Part II: Getting Easy Words onto Paper

You’re going to hear quite a bit about short vowels in this book. Short vowels are solid and predictable letters that your child writes in an awful lot of words, putting them into words like put and can and stringing them into big words like introduction . Part II shows you how to take your child carefully through the short-vowel words and spelling chunks to build a set of spelling skills on a strong foundation.

Part III: Getting to Grips with Long Vowel Sounds

This part of the book shows you how to make short work of spelling long-vowel sounds. Long-vowel sounds are a definite problem area for kids, but this section gives you three simple rules to make things easy. In addition, you find out the ins and outs of sight words or most common words. You’re told why teachers fuss so much about sight words, and how to get one step ahead. I give you a list of 220 sight words that comprise a whopping 70 percent of all the words in regular text. When you explain how to spell these words, you iron out any frequent errors that your child makes.

Part IV: Using Word Families

Words are easier to remember when you classify or group them. All, for example, is a forgettable word until you show your child that it fits snuggly inside a whole army of words like ball, call, tall, and small . Words like right belong with fight, might, and tight , and there’s no end to the words your child can make from a spelling chunk like ou . Part Four shows you these word families.

Part V: Spelling Words in Chunks

Part V shows you how to make sure that your child figures out words methodically, starting at the beginning, moving to the middle, and finishing up at the end. Here you show your child how to gain control of even the longest of words. I talk about contractions in this section, too. Not the stork-visiting-in-the-middle-of-the-night kind, but rather the ones that squeeze words like has not into hasn’t . You see how syllables and contractions work and how to steer your child past the pitfalls that kids often fall into.

Part VI: The Part of Tens

The Part of Tens is where I boil down heaps of useful information into super easy lists. Here you get “Ten Word Families,” “Ten (or More) Group Activities that Rock,” and “Ten (Okay, Eleven) Spelling Games for Car Trips.”

Icons Used in This Book


You see this icon whenever I give information that’s really worth hanging onto.


Here’s something you DON’T want to do. It’s easy to make mistakes, so this icon warns you about land mines that cause them.


Here’s your jargon alert. Skip ahead or brace yourself for the particulars!


This icon means I’m offering a golden nugget of handy advice that I’ve probably learned firsthand.

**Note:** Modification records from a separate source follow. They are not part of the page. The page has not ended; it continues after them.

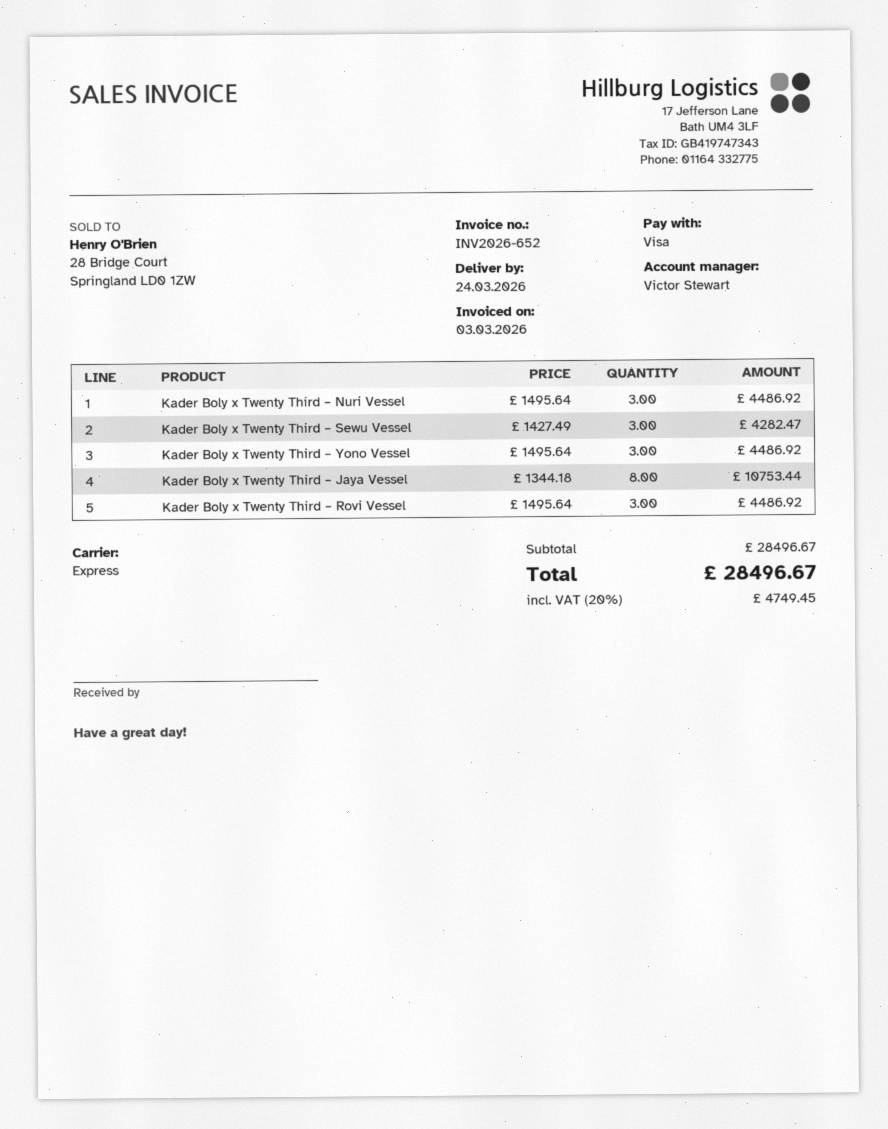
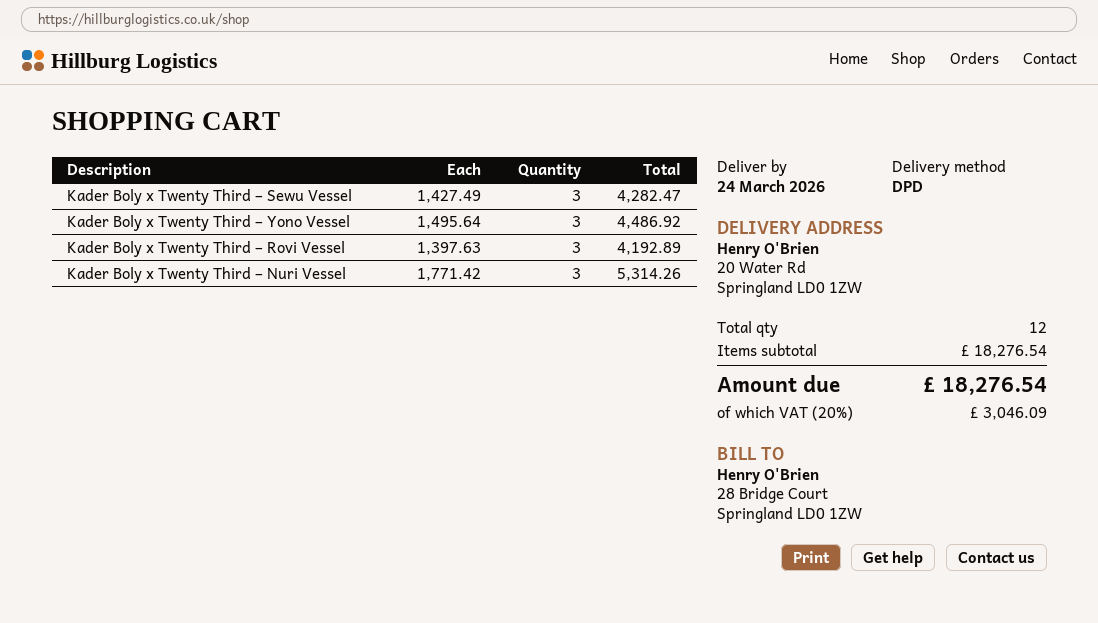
shipping method: express -> DPD
Kader Boly x Twenty Third – Nuri Vessel: 3 x 1495.64 = 4486.92 -> 3 x 1771.42 = 5314.26
Kader Boly x Twenty Third – Jaya Vessel: 8 x 1344.18 = 10753.44 -> none
Kader Boly x Twenty Third – Rovi Vessel: 3 x 1495.64 = 4486.92 -> 3 x 1397.63 = 4192.89
subtotal: 28496.67 -> 18276.54
tax: 20% = 4749.45 -> 20% = 3046.09
total: 28496.67 -> 18276.54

This handy icon helps you spot the fun activities that appear throughout the book.

Where to Go from Here

If you’re ready to leap straight into action, go to Chapter 4. This chapter shows you how to muster a firm grip on short vowels not just so you can spell easy words, but so your child can spell the small chunks found inside big words later on. If you’re working with a child who’s already good with short-vowel sounds, go to Chapter 7. Long-vowel sounds also can trip up your child, so this chapter shows you exactly how to make the long-vowel thing clear. In Chapters 8 and 9, I continue talking about long vowels, because there’s plenty to find out about them. From Chapter 10 onward, I explain stuff like word families and sight words, but don’t worry, I inject fun into every task so you won’t start off enthusiastically only to wake up with a stiff neck an hour later. If you’re not in that much of a rush, you can enjoy the traditional journey through this book. Start at Chapter 1 and take a straight path all the way through the book. Although this book is arranged so you can pick and choose topics, it also follows a logical progression.

Part I

Understanding the Basics of Good Spelling

In this part . . .

You’re going to help a child spell better. Do you need to focus on single letters? Do you need to know about phonics? Do you need a new dictionary? Part I answers all of these questions and much more. It tells you why chunks of sound are key, what a good eye is, and why you need to encourage your child to always “have a go” at spelling unfamiliar words.